6.2 Throughout the antidumping investigation all interested parties shall have a full opportunity for the defence of their interests. To this end, the authorities shall, on request, provide opportunities for all interested parties to meet those parties with adverse interests, so that opposing views may be presented and rebuttal arguments offered. Provision of such opportunities must take account of the need to preserve confidentiality and of the convenience to the parties. There shall be no obligation on any party to attend a meeting, and failure to do so shall not be prejudicial to that party's case. Interested parties shall also have the right, on justification, to present other information orally.

6.3 Oral information provided under paragraph 2 shall be taken into account by the authorities only in so far as it is subsequently reproduced in writing and made available to other interested parties, as provided for in subparagraph 1.2.

6.4 The authorities shall whenever practicable provide timely opportunities for all interested parties to see all information that is relevant to the presentation of their cases, that is not confidential as defined in paragraph 5, and that is used by the authorities in an antidumping investigation, and to prepare presentations on the basis of this information.

6.5 Any information which is by nature confidential (for example, because its disclosure would be of significant competitive advantage to a competitor or because its disclosure would have a significantly adverse effect upon a person supplying the information or upon a person from whom that person acquired the information), or which is provided on a confidential basis by parties to an investigation shall, upon good cause shown, be treated as such by the authorities. Such information shall not be disclosed without specific permission of the party submitting it17.

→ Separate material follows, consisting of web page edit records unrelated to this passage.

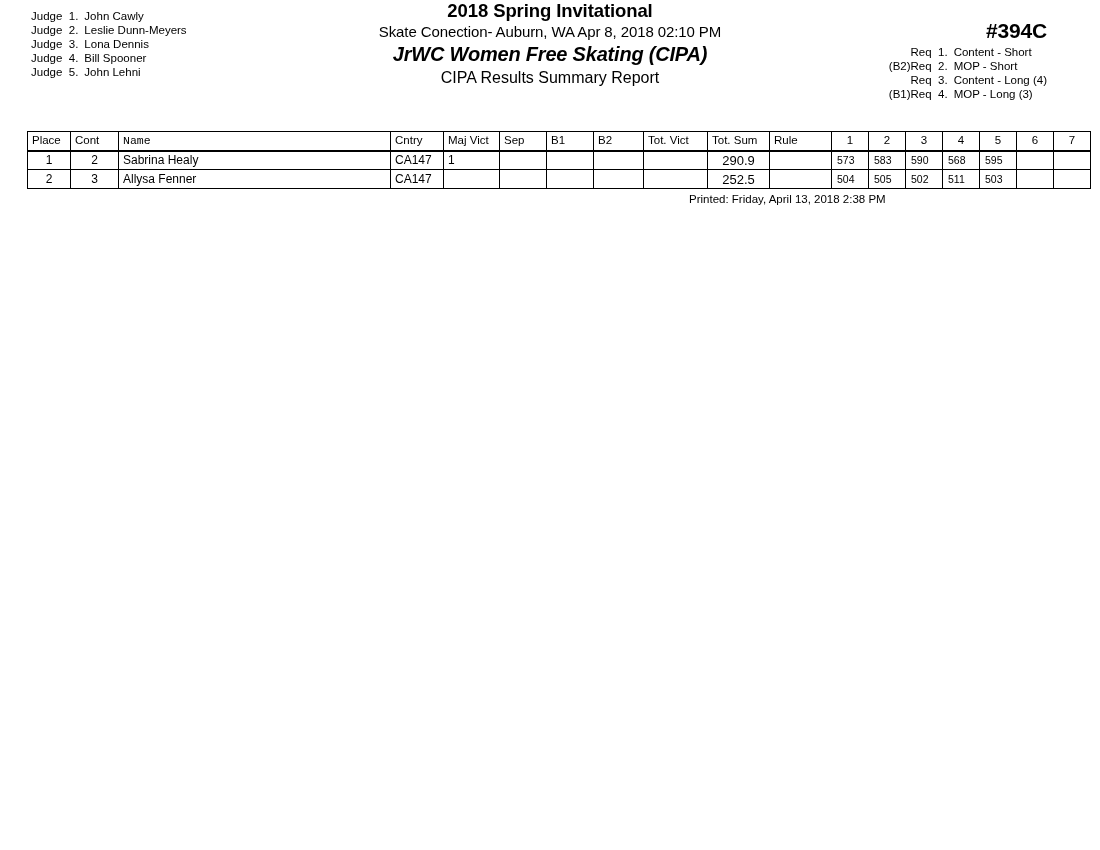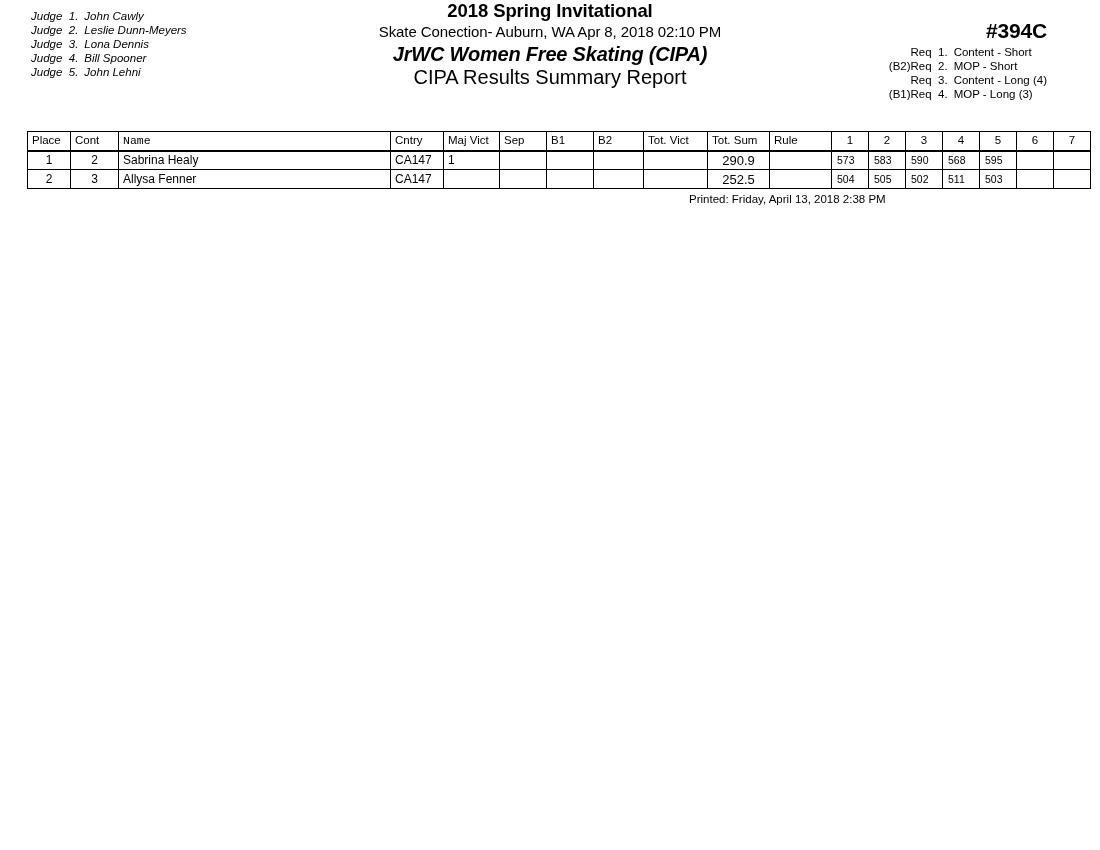--- a/index.html
+++ b/index.html
@@ -22,21 +22,20 @@
   }
 
   
   #judges {
     position: absolute;
     left: 31px;
     top: 9px;
     font-size: 11.5px;
     line-height: 14px;
     white-space: nowrap;
-    font-style: italic;
   }
   .judge-row { display: block; }
   .judge-word { display: inline-block; }
   .judge-num  { display: inline-block; width: 16px; text-align: right; }
   .judge-name { display: inline-block; padding-left: 6px; }
 
   
   #titleblock {
     position: absolute;
     left: 240px;
@@ -57,21 +56,21 @@
     letter-spacing: -0.1px;
   }
   #event-category {
     font-size: 20px;
     font-weight: bold;
     line-height: 25px;
     letter-spacing: -0.2px;
     font-style: italic;
   }
   #report-subtitle {
-    font-size: 20px;
+    font-size: 16px;
     font-weight: normal;
     line-height: 21px;
   }
 
   
   #reqblock {
     position: absolute;
     right: 53px;
     top: 19px;
     text-align: right;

    6.5.1 The authorities shall require interested parties providing confidential information to furnish nonconfidential summaries thereof. These summaries shall be in sufficient detail to permit a reasonable understanding of the substance of the information submitted in confidence. In exceptional circumstances, such parties may indicate that such information is not susceptible of summary. In such exceptional circumstances, a statement of the reasons why summarization is not possible must be provided.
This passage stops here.